I smoked heavily from my early teens into adulthood without much thought about quitting, willfully oblivious to the effect it had on my health and the message my smoking sent to the people around me. One day, shortly after finishing college, I read a statistic that smokers were less likely to get hired for jobs. So, all that work I put into school could potentially mean nothing if I walked into an interview smelling like an ashtray? Like, seriously? Shame began to creep in.
While shopping in the cosmetic aisle, I reached past someone to grab a mascara and a little internal voice would whisper “That lady can smell the smoke all over you and she thinks it’s disgusting.” When I was stopped at a traffic light, puffing away on a menthol; glancing over and meeting the eyes of a young mom in the car next to me with her children in the backseat, it told me “She probably thinks you’re trash.”
Finally, when the preppy, clean-cut guy I’d just met asked me to brush my teeth before he kissed me because “I’m sorry, I just can’t stand smoking,” shame won. I quit and never looked back.
Were those horrible thoughts healthy? No way! But, there they were and the most constructive thing I could think to do was use them as a means to an end. Self-love many not always be the thing that compels me to work toward a happy, healthy life but on more days than not, it’s the end result.
My bartending job predisposes me to a nocturnal schedule but shame helps me get out of bed before noon every day. It motivates me to exercise even when I’m worn out from a long shift. It forces me to write when I feel like I’ve got nothing to say.
Shame is the voice in the back of my head that chants, “You can do better, you should do better.” It acts as an internal checks and balances system that forces me to take pause and examine my behavior. Shame, or the fear of it, is often the red flag that stops me in my tracks when I’m on the wrong path. Or the wrong guy. Or the extra drink that I don’t need.
Sometimes, the possibility of feeling shame is the only thing that can stifle the alluring siren song of my couch when there’s work to be done. Boiled down, most of my shame comes from the deep desire to always be the best possible version of myself. Is that a feasible reality? Maybe not, but it keeps me trying. When I don’t try, the internal roar of shame can be deafening.

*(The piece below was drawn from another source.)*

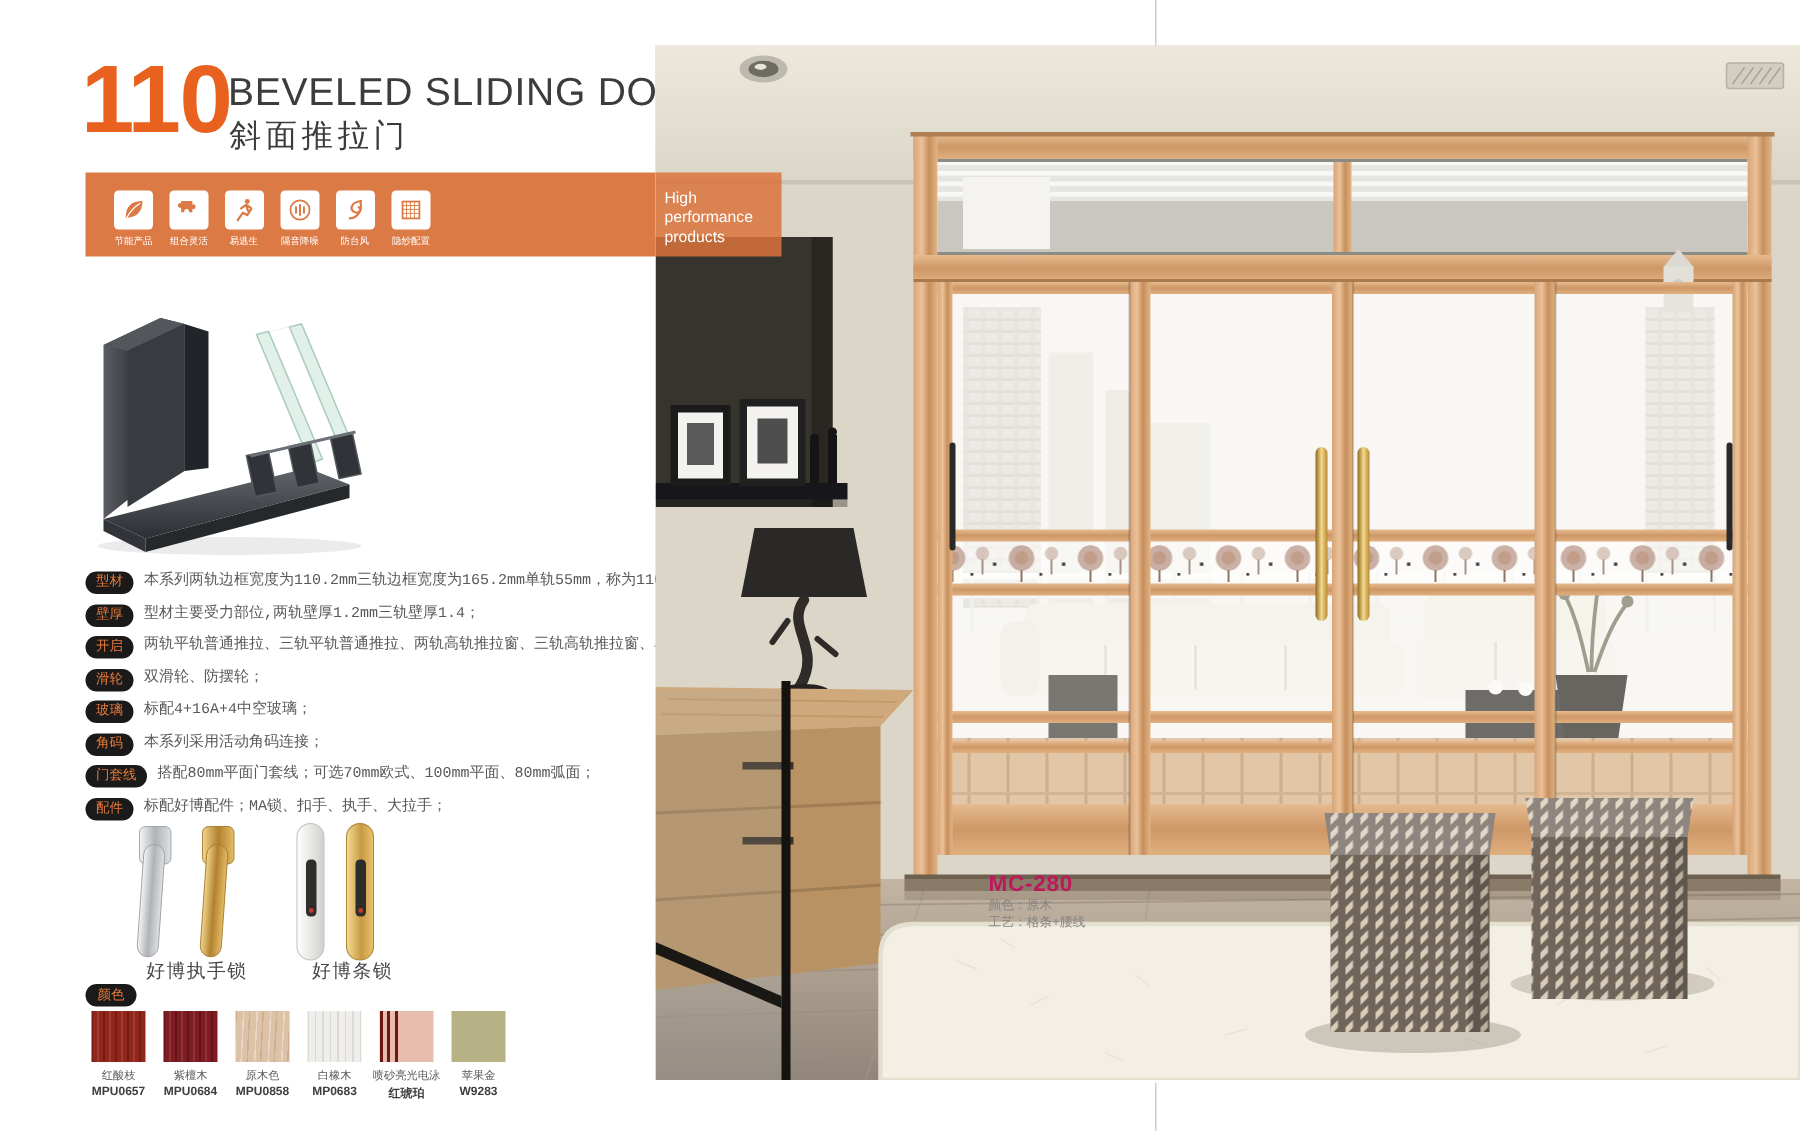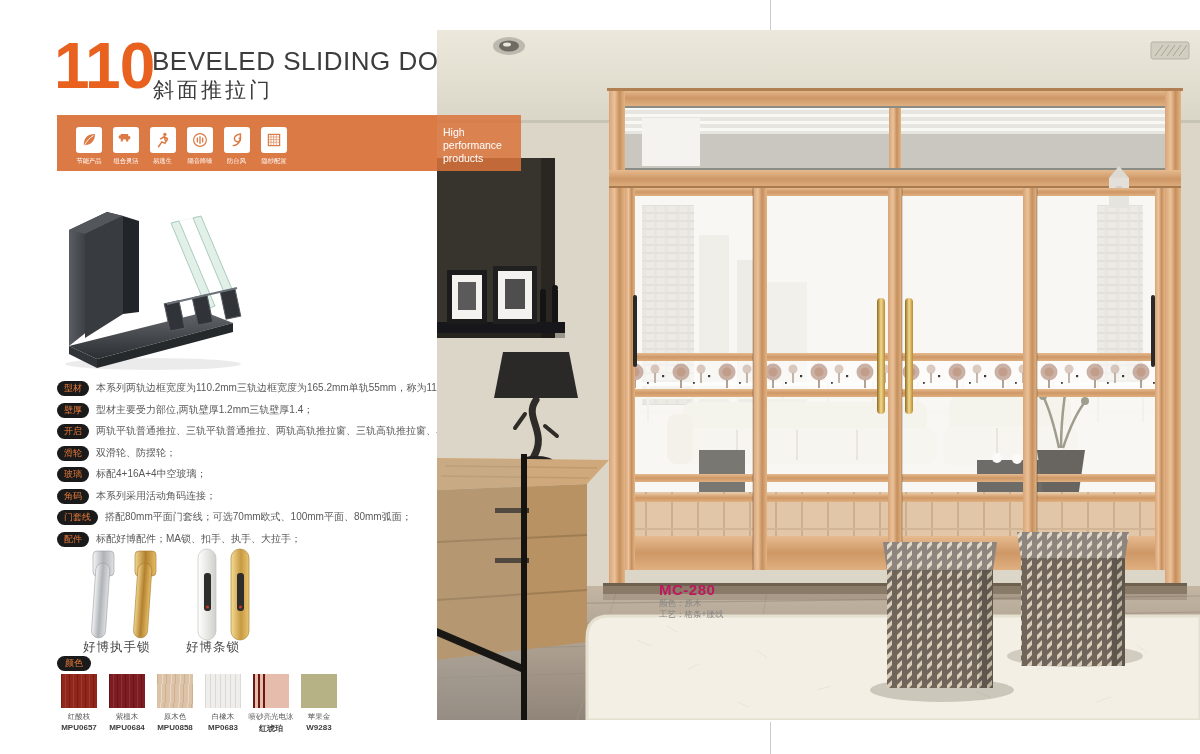"型材" .specs { font-family: none -> Liberation Mono, monospace }
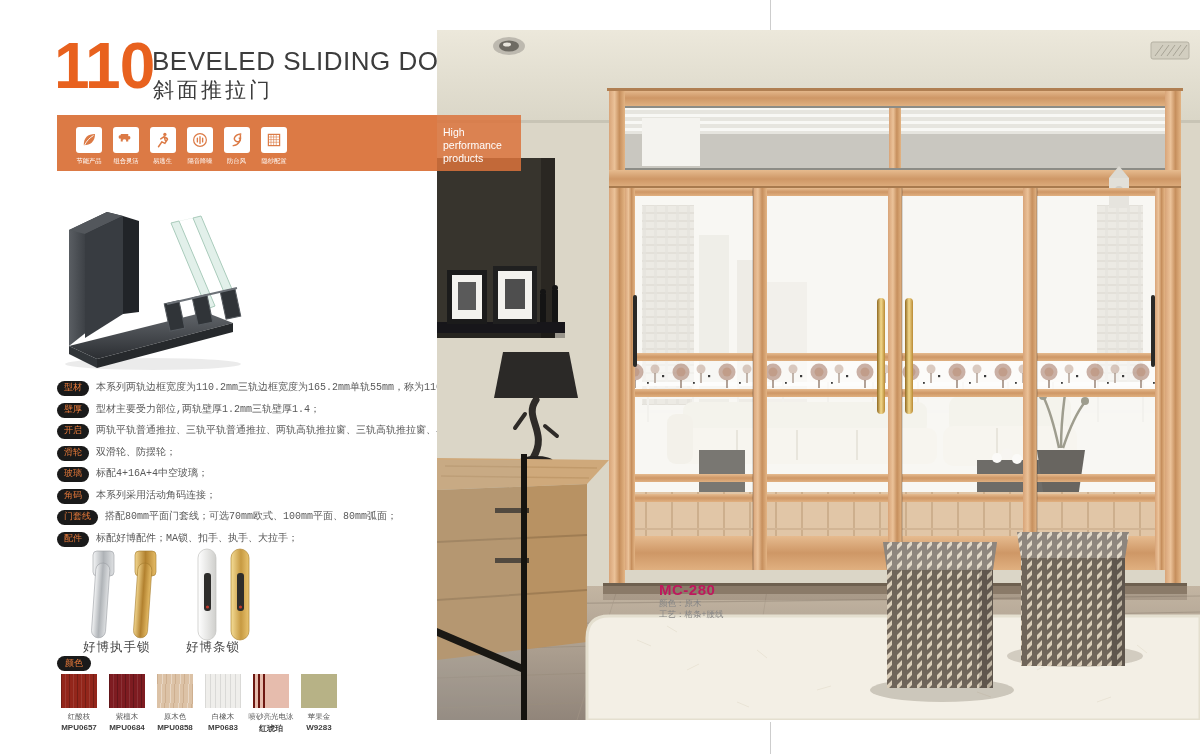"好博执手锁" .hw-label { text-align: left -> right }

At its worst, shame is ugly and dark and unfair and unfounded. At its best -- and I think it does have a “best” -- it’s the part of our psyche that ultimately believes in us the most and won’t accept anything less than100%. Either way, it exists -- what we do with it is all in our own hands. Ultimately, I believe it can strengthen our ability to rise above whatever shaming the outside world tries to dump on us. Taking control of shame is the emotional equivalent of keeping your enemies closer.
For the record, I went back to that store. The “curvy fit”? It really does -- like a fucking glove.